Notice the last environment variable. It sets smart HTTP. This option allows to go get the repositories.

To go get the repository, the trailing .git in the URL is mandatory.

SSH remote

The SSH remote is the second service, with the firewall, to require system interactions.

First, create the git user. Using useradd made it pretty easy, just set the shell to git-shell and don’t deploy the home skeleton. Once created, the script copies the allowed commands to the git home directory.

I stole shamelessly those commands from here, but I should rewrite them as the user check doesn’t work.

Reverse proxy and TLS

All those services are accessible through different endpoints. The very common solution is to use a reverse proxy to handle the sub-domains.

This service works in pair with the SSL certificates provider. Well there isn’t much more to say about, I copy-pasted and it just worked.

Continuous Delivery

The first issue I faced was that my website wasn’t up-to-date. The bare repository is located at /home/git/website.git, but this is the bare repository. Jekyll want a regular repository as input and not this git mess.

To arrange this, I took advantage to have the bare and the cloned repository on the same host by cloning the bare in a place accessible by Jekyll.

To keep the site up-to-date, I added a hook in the bare repository triggered after data is received.

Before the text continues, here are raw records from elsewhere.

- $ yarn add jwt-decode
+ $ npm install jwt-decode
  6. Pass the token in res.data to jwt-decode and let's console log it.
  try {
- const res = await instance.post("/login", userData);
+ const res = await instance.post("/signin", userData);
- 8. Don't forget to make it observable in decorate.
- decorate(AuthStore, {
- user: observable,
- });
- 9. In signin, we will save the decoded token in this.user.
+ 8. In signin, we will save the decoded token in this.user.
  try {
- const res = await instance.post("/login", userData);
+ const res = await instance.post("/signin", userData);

It looks like this:

### <bare>/hooks/post-receive
#!/bin/bash

WEB_DIR=/path/to/website-clone
git --work-tree=$WEB_DIR --git-dir=$WEB_DIR/.git pull

I also use the same mechanism to mirror the self-hosted repository on GitHub.

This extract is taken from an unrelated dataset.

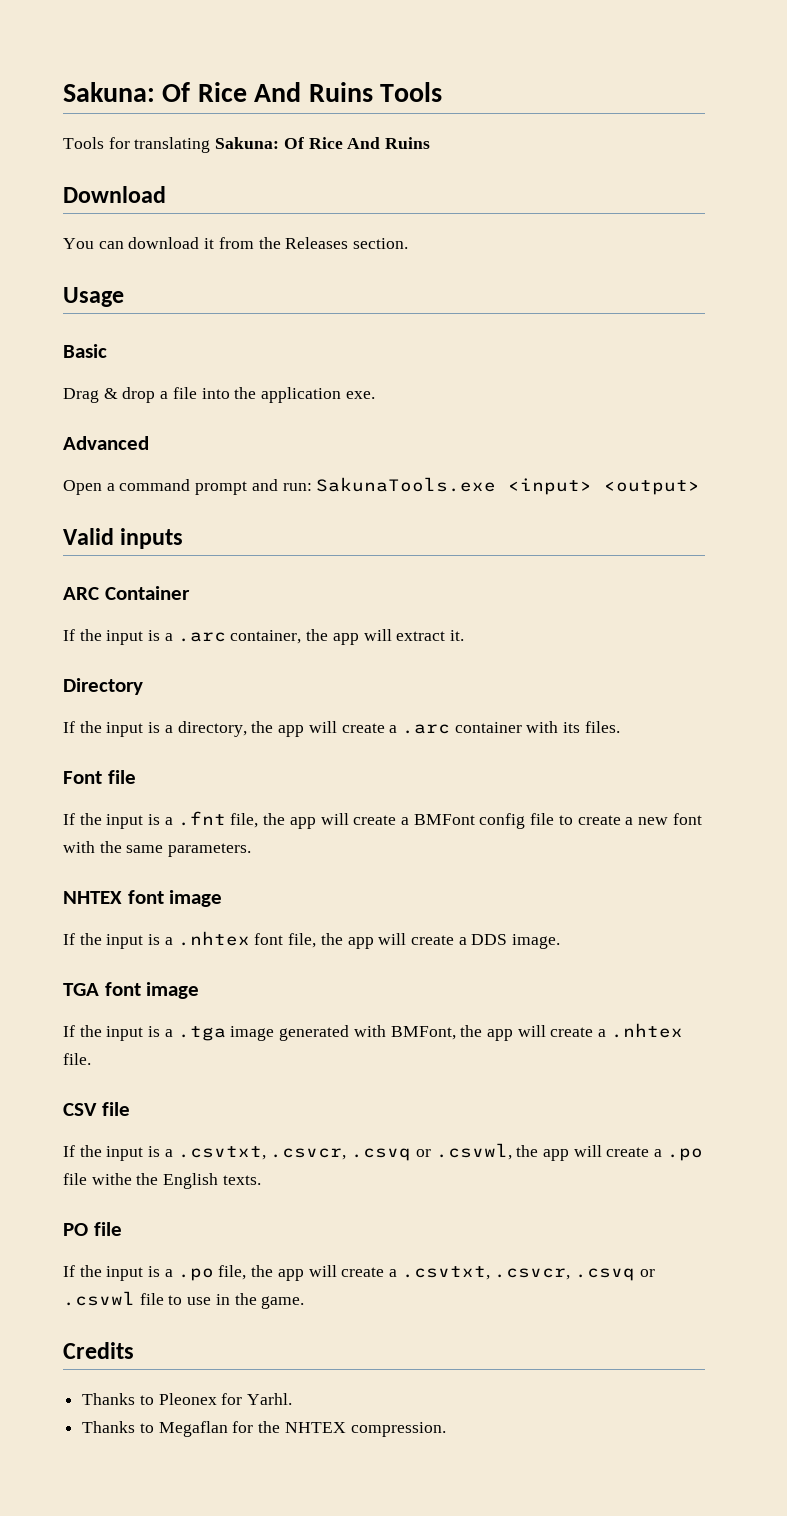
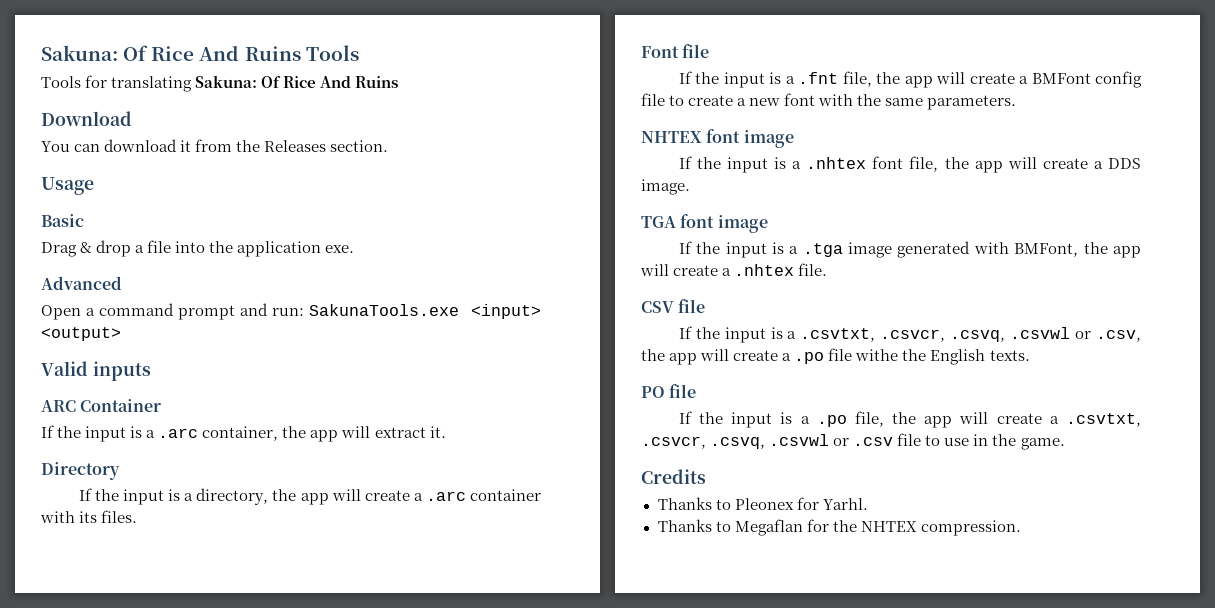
- If the input is a .csvtxt, .csvcr, .csvq or .csvwl, the app will create a .po file withe the English texts.
+ If the input is a .csvtxt, .csvcr, .csvq, .csvwl or .csv, the app will create a .po file withe the English texts.
- If the input is a .po file, the app will create a .csvtxt, .csvcr, .csvq or .csvwl file to use in the game.
+ If the input is a .po file, the app will create a .csvtxt, .csvcr, .csvq, .csvwl or .csv file to use in the game.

I consider this trick as the first step of a bigger project that is to automate the whole server deployment.

Further ideas

Real CI/CD

As a project never really ends, this one won’t either. As I was just speaking about automation, I really would like to automate things on this server.

I’d like to setup a DevOps pipeline to test the infrastructure (testing what?), as much from an operational point of view as a security one. This pipeline would also turn off the services, update them and turn them on again.

I tried to play with Buildbot but had a few issues with some mystic Python libraries. Again, as lazy as I am, I gave up and worked on something else.

Ad-blocker

I. Can’t. Take. Any. More. Ads. I disabled JavaScript, I customized my /etc/hosts, I block cookies, but that’s only working on my laptop. What about my phone, my TV, my Windows machine?

The easy way would be to setup a Pi-Hole at home, but my ISP doesn’t allow to change the router DNS and I’m too lazy to change it for each device. Another way is to use my server to block the ads.

To do so, I thought about configuring a WireGuard endpoint, and host the Pi-Hole here. Each of the WireGuard peers would have its DNS set to point to the Pi-Hole, boum, no more ads.

As I use arch, I have an up-to-date kernel that includes WireGuard natively :)

Backups

Ah, interesting point.

All of the presented services are working with sensible data. By sensible, read data that I can’t loose. All my server is then backed-up regularly using an ugly rsync script.

The goal would be to use Borg to automate and arrange this.

Conclusion

Well, I had a lot of fun setting up this infrastructure. The beginning was mostly a headache, but as it grew I started enjoying it.

There is still a lot of work to improve the automation and make those scripts prettier but I’m happy with this yet, until I break it and make it even better!